Kim is a field archaeologist and has co-directed projects around the Mediterranean, most recently the Roman Peasant Project in Italy. This project drew together specialists on ancient plants and animals, geology, archaeology and history to reveal the lives of Roman small farmers – their agriculture and housing, diet and trade.
Kim’s work has been supported by the National Endowment for the Humanities and the National Science Foundation. She was the 22nd Director of the American Academy in Rome.

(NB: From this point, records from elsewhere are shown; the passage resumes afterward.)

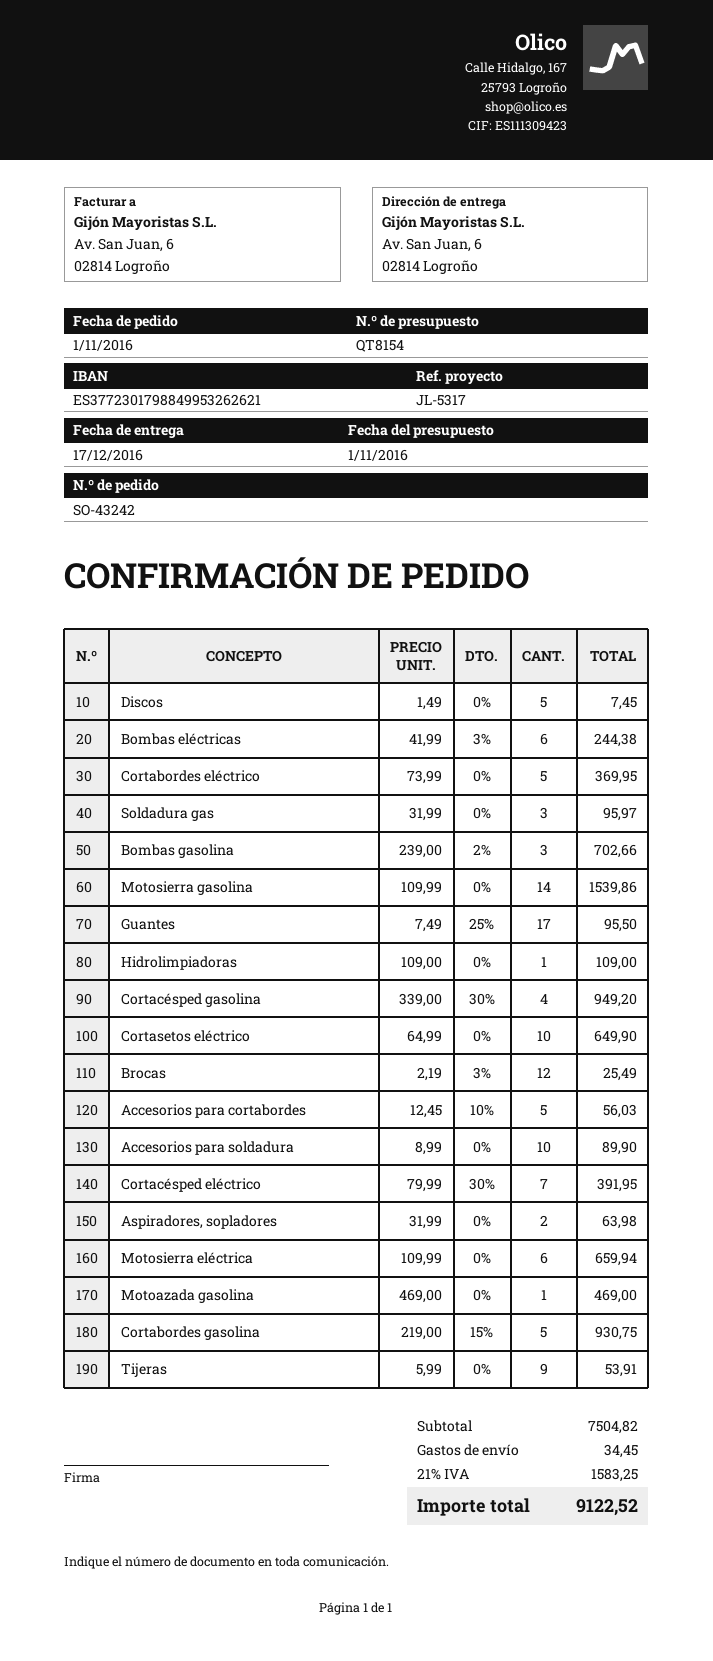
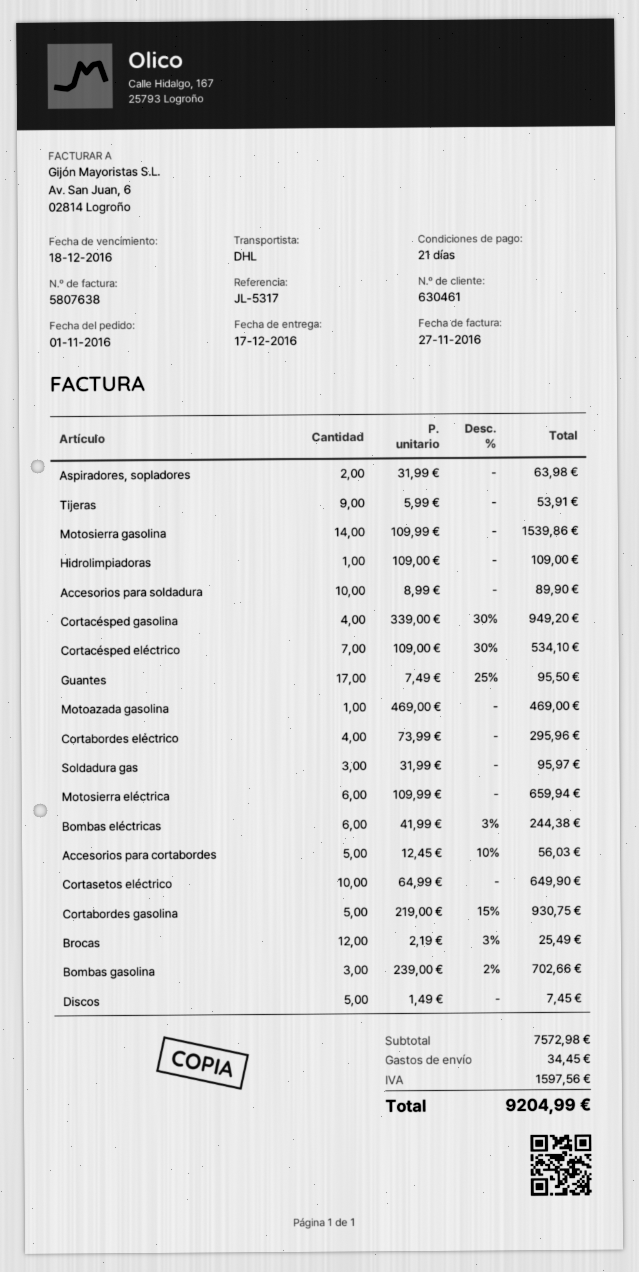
Cortabordes eléctrico: 5 x 73.99 = 369.95 -> 4 x 73.99 = 295.96
Cortacésped eléctrico: 7 x 79.99 - 30% = 391.95 -> 7 x 109.00 - 30% = 534.10
subtotal: 7504.82 -> 7572.98
tax: 1583.25 -> 1597.56
total: 9122.52 -> 9204.99

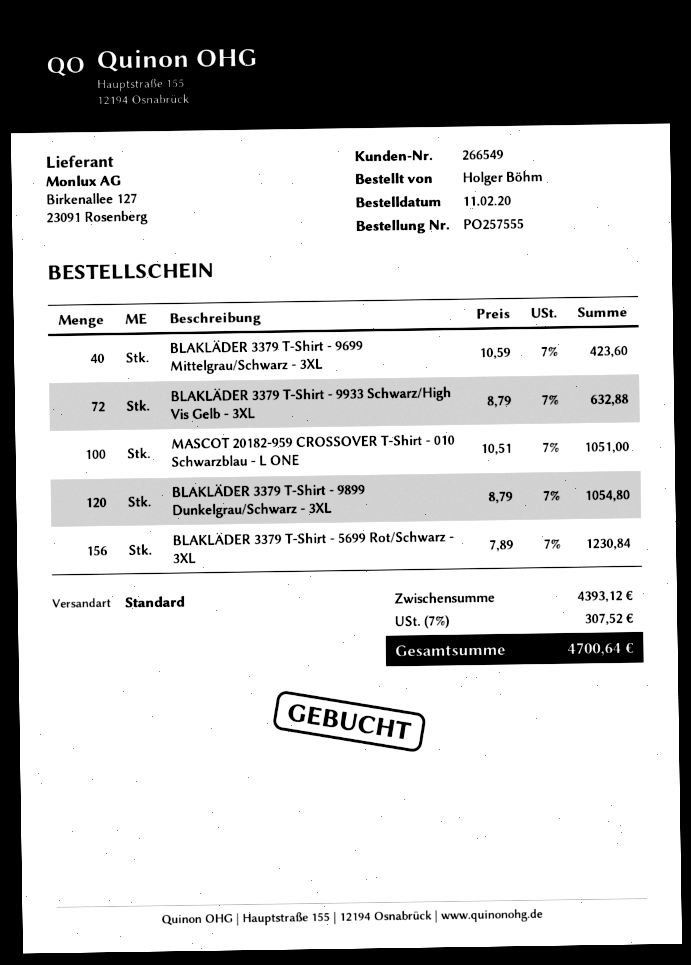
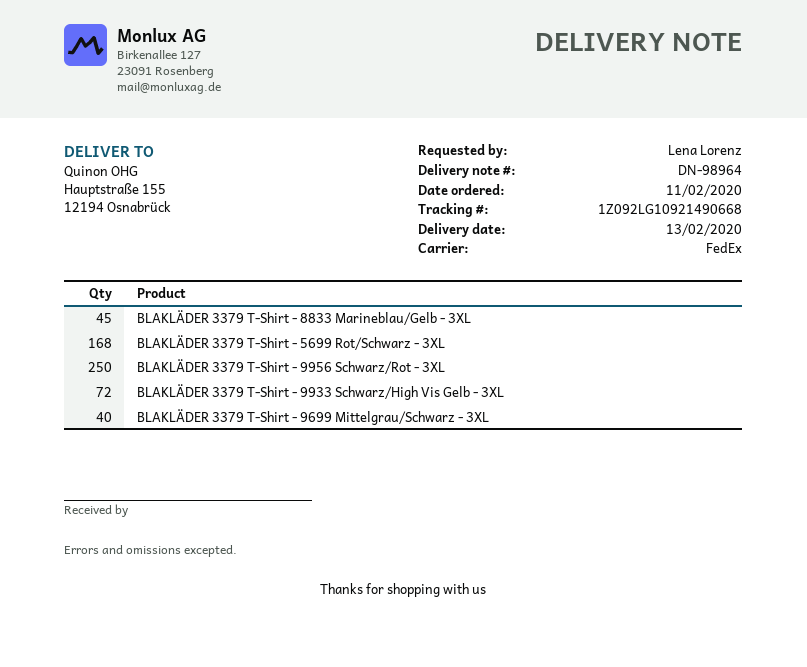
ordered by: Holger Böhm -> Lena Lorenz
shipping method: standard -> FedEx
MASCOT 20182-959 CROSSOVER T-Shirt - 010 Schwarzblau - L ONE: 100 -> none
BLAKLÄDER 3379 T-Shirt - 9899 Dunkelgrau/Schwarz - 3XL: 120 -> none
BLAKLÄDER 3379 T-Shirt - 5699 Rot/Schwarz - 3XL: 156 -> 168
BLAKLÄDER 3379 T-Shirt - 8833 Marineblau/Gelb - 3XL: none -> 45
BLAKLÄDER 3379 T-Shirt - 9956 Schwarz/Rot - 3XL: none -> 250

Camille Z. Charles is Walter H. and Leonore C. Annenberg Professor in the Social Sciences in the Departments of Sociology and Africana Studies, and in the Graduate School of Education at the University of Pennsylvania. Her research interests are in the areas of racial inequality, racial identity, racial attitudes, intergroup relations, residential segregation, and higher education. Professor Charles currently serves as Chair of the Department of Africana Studies, and as Interim Director of the Center for Africana Studies. In addition to these roles, she is also Faculty Co-Director of Penn First Plus, the University’s initiative to support first-generation, low-income Penn students. And, since 2006 she has served as Director of the Center for Africana Studies Summer Institute for Pre-Freshmen.
She is author of Won’t You Be My Neighbor: Race, Class and Residence in Los Angeles, which explores explanations for persisting residential segregation by race, and co-author of The Source of the River: The Social Origins of Freshmen at America’s Selective Colleges and Universities and Taming the River: Negotiating the Academic, Financial, and Social Currents in Selective Colleges and Universities, each based research from The National Longitudinal Survey of Freshmen (NLSF), an effort to understand racial differences in the experience of elite higher education in the United States. Most recently, she is co-author of the forthcoming book, Young, Gifted, and Diverse: Origins of the New Black Elite, which employs a mixed-methods approach and an intersectional framework to explore the varied and multiple dimensions of diversity among Black students in elite higher education.
Professor Charles earned her Ph.D. in at the University of California, Los Angeles in 1996.